José Mujica, expresidente uruguayo, murió como vivió: con la humildad por bandera. La coherencia fue su escudo invulnerable y supo, además, convertir en hechos sus palabras. El expresidente uruguayo que hizo de la austeridad un mensaje político y de la consecuencia una forma de vida, nos deja una herencia de defensa de la democracia, la convivencia pacífica y el diálogo, tras haber sido guerrillero y luego de haber estado preso durante años de dictadura. Fue senador, ministro, presidente y, sobre todo, un hombre fiel a sus convicciones. Hasta el último día.
Nunca aceptó los privilegios del poder. Desde su modesta chacra hasta sus discursos ante las grandes potencias, Mujica supo encarnar esa rara virtud de decir lo que se piensa y hacer lo que se dice. Su liderazgo no surgía del grito ni del insulto al contrincante, sino del ejemplo. Por eso tantos lo siguieron, incluso sin compartir siempre sus ideas: porque era un hombre que inspiraba confianza más allá de la ideología. Podría decirse, incluso, que su forma de vivir era, ya en sí misma, una forma de gobernar. De ahí la afinidad con otro hijo del sur del continente, el difunto papa Francisco, a quien lo unía, más que la visión de la sociedad, la concepción que ambos tenían del liderazgo, cada uno en su campo.

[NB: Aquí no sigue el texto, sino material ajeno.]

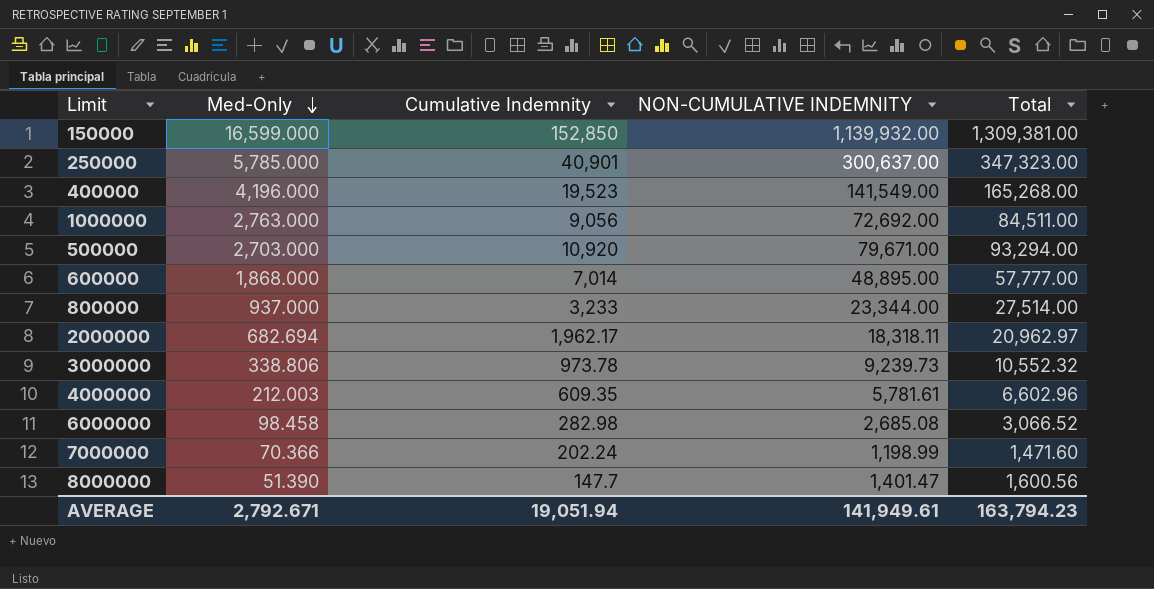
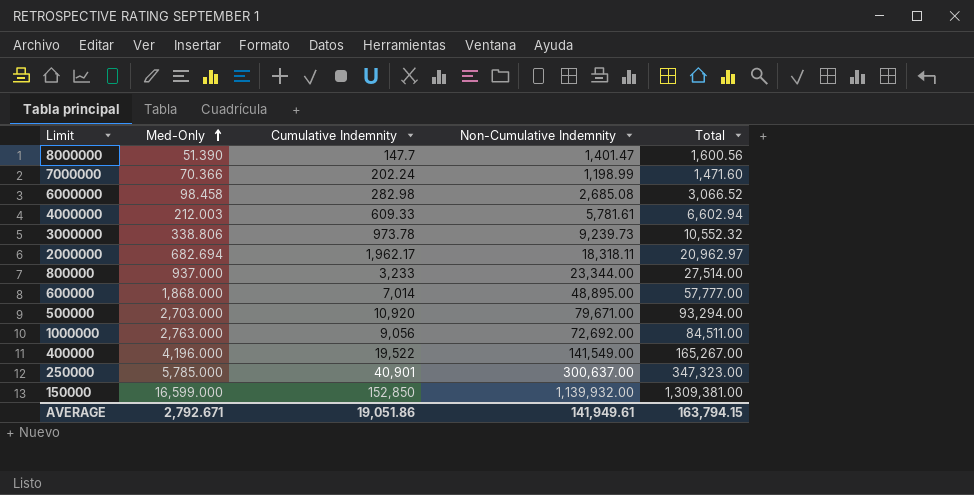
row order: Med-Only descending -> Med-Only ascending
column name: NON-CUMULATIVE INDEMNITY -> Non-Cumulative Indemnity
4000000 | Cumulative Indemnity: 609.35 -> 609.33
4000000 | Total: 6,602.96 -> 6,602.94
400000 | Cumulative Indemnity: 19,523 -> 19,522
400000 | Total: 165,268.00 -> 165,267.00
AVERAGE | Cumulative Indemnity: 19,051.94 -> 19,051.86
AVERAGE | Total: 163,794.23 -> 163,794.15

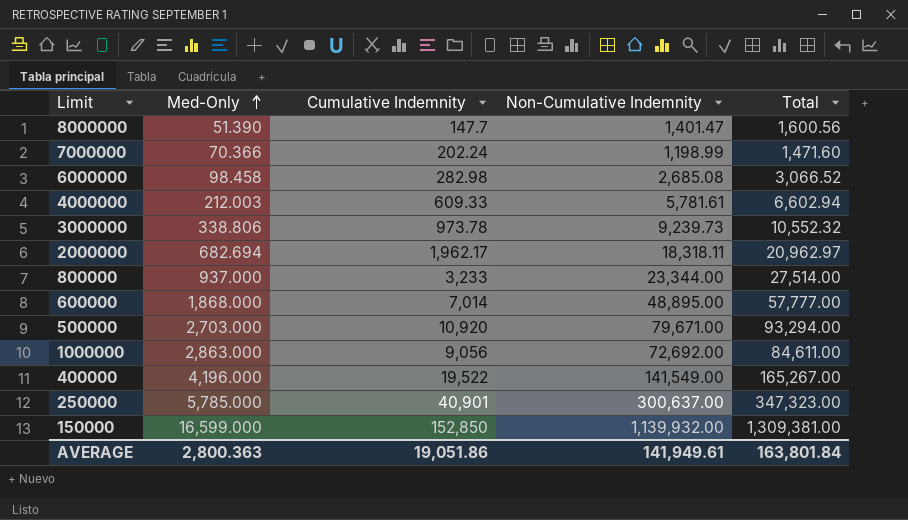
1000000 | Med-Only: 2,763.000 -> 2,863.000
1000000 | Total: 84,511.00 -> 84,611.00
AVERAGE | Med-Only: 2,792.671 -> 2,800.363
AVERAGE | Total: 163,794.15 -> 163,801.84

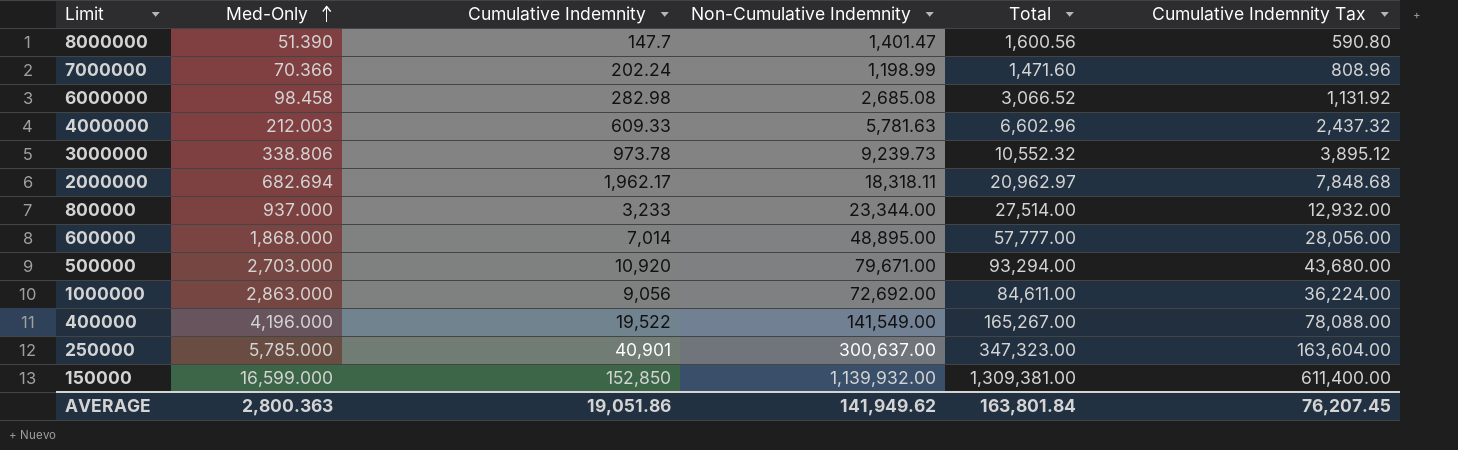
column Cumulative Indemnity Tax | formula: none -> [Cumulative Indemnity] * 4
4000000 | Non-Cumulative Indemnity: 5,781.61 -> 5,781.63
4000000 | Total: 6,602.94 -> 6,602.96
AVERAGE | Non-Cumulative Indemnity: 141,949.61 -> 141,949.62

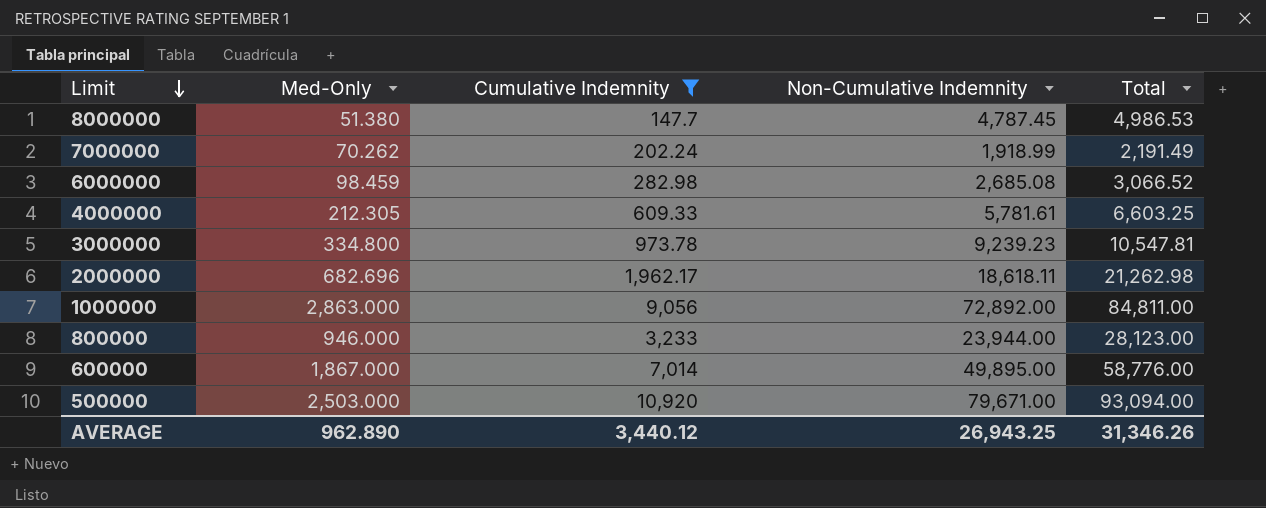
filter: none -> Cumulative Indemnity <= 10,920
row order: Med-Only ascending -> Limit descending
column Cumulative Indemnity Tax | formula: [Cumulative Indemnity] * 4 -> none
8000000 | Med-Only: 51.390 -> 51.380
8000000 | Non-Cumulative Indemnity: 1,401.47 -> 4,787.45
8000000 | Total: 1,600.56 -> 4,986.53
7000000 | Med-Only: 70.366 -> 70.262
7000000 | Non-Cumulative Indemnity: 1,198.99 -> 1,918.99
7000000 | Total: 1,471.60 -> 2,191.49
6000000 | Med-Only: 98.458 -> 98.459
4000000 | Med-Only: 212.003 -> 212.305
4000000 | Non-Cumulative Indemnity: 5,781.63 -> 5,781.61
4000000 | Total: 6,602.96 -> 6,603.25
3000000 | Med-Only: 338.806 -> 334.800
3000000 | Non-Cumulative Indemnity: 9,239.73 -> 9,239.23
3000000 | Total: 10,552.32 -> 10,547.81
2000000 | Med-Only: 682.694 -> 682.696
2000000 | Non-Cumulative Indemnity: 18,318.11 -> 18,618.11
2000000 | Total: 20,962.97 -> 21,262.98
1000000 | Non-Cumulative Indemnity: 72,692.00 -> 72,892.00
1000000 | Total: 84,611.00 -> 84,811.00
800000 | Med-Only: 937.000 -> 946.000
800000 | Non-Cumulative Indemnity: 23,344.00 -> 23,944.00
800000 | Total: 27,514.00 -> 28,123.00
600000 | Med-Only: 1,868.000 -> 1,867.000
600000 | Non-Cumulative Indemnity: 48,895.00 -> 49,895.00
600000 | Total: 57,777.00 -> 58,776.00
500000 | Med-Only: 2,703.000 -> 2,503.000
500000 | Total: 93,294.00 -> 93,094.00
AVERAGE | Med-Only: 2,800.363 -> 962.890
AVERAGE | Cumulative Indemnity: 19,051.86 -> 3,440.12
AVERAGE | Non-Cumulative Indemnity: 141,949.62 -> 26,943.25
AVERAGE | Total: 163,801.84 -> 31,346.26

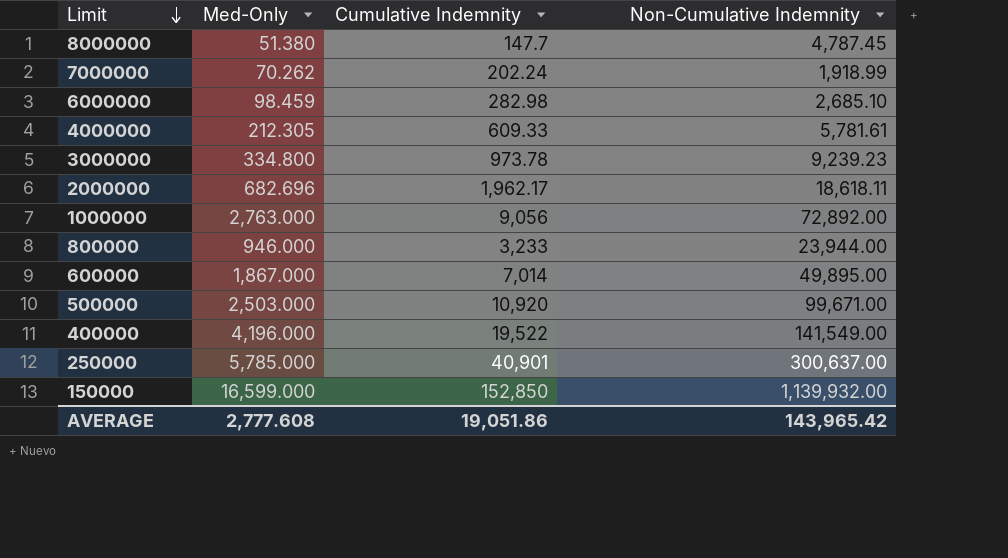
filter: Cumulative Indemnity <= 10,920 -> none
column Total | formula: [Med-Only] + [Cumulative Indemnity] + [Non-Cumulative Indemnity] -> none
6000000 | Non-Cumulative Indemnity: 2,685.08 -> 2,685.10
1000000 | Med-Only: 2,863.000 -> 2,763.000
500000 | Non-Cumulative Indemnity: 79,671.00 -> 99,671.00
AVERAGE | Med-Only: 962.890 -> 2,777.608
AVERAGE | Cumulative Indemnity: 3,440.12 -> 19,051.86
AVERAGE | Non-Cumulative Indemnity: 26,943.25 -> 143,965.42

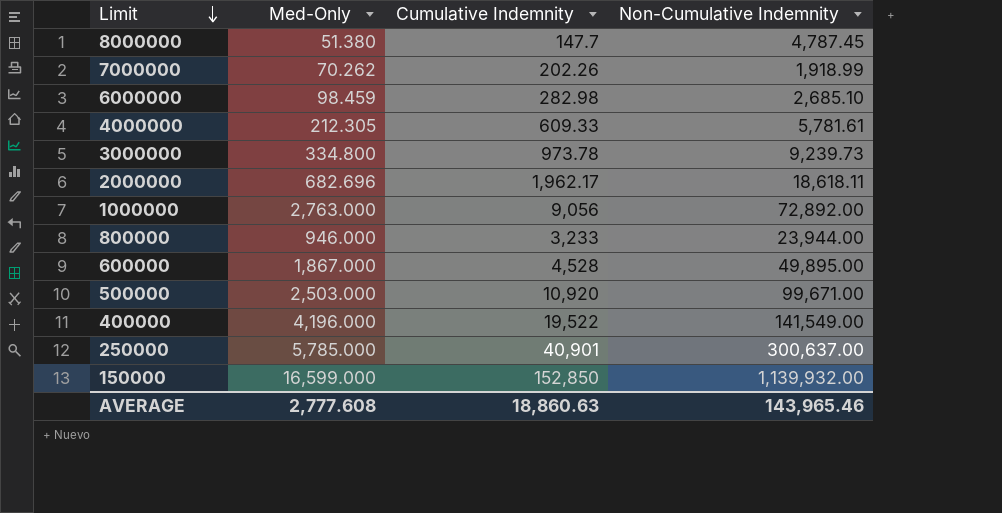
7000000 | Cumulative Indemnity: 202.24 -> 202.26
3000000 | Non-Cumulative Indemnity: 9,239.23 -> 9,239.73
600000 | Cumulative Indemnity: 7,014 -> 4,528
AVERAGE | Cumulative Indemnity: 19,051.86 -> 18,860.63
AVERAGE | Non-Cumulative Indemnity: 143,965.42 -> 143,965.46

Pepe, que ocupó la presidencia de su país entre 2010 y 2015, hablaba con la sabiduría de quien ha sufrido, con la ternura de quien ha amado profundamente a su pueblo y con la firmeza de quien ha combatido la injusticia con ahínco. Su paso por el mundo nos deja la certeza de que es posible otra forma de hacer política, una que no se mide por el ego del dirigente sino por la dignidad de los gobernados.
Es necesario que la memoria de un líder de este talante sobreviva. Lo necesita América Latina y lo necesita el mundo. Es preciso en coyunturas tan complejas como la actual, beber del ejemplo de quienes, hasta el último aliento, tuvieron claro que la gente siempre será más importante que las figuras que la conducen.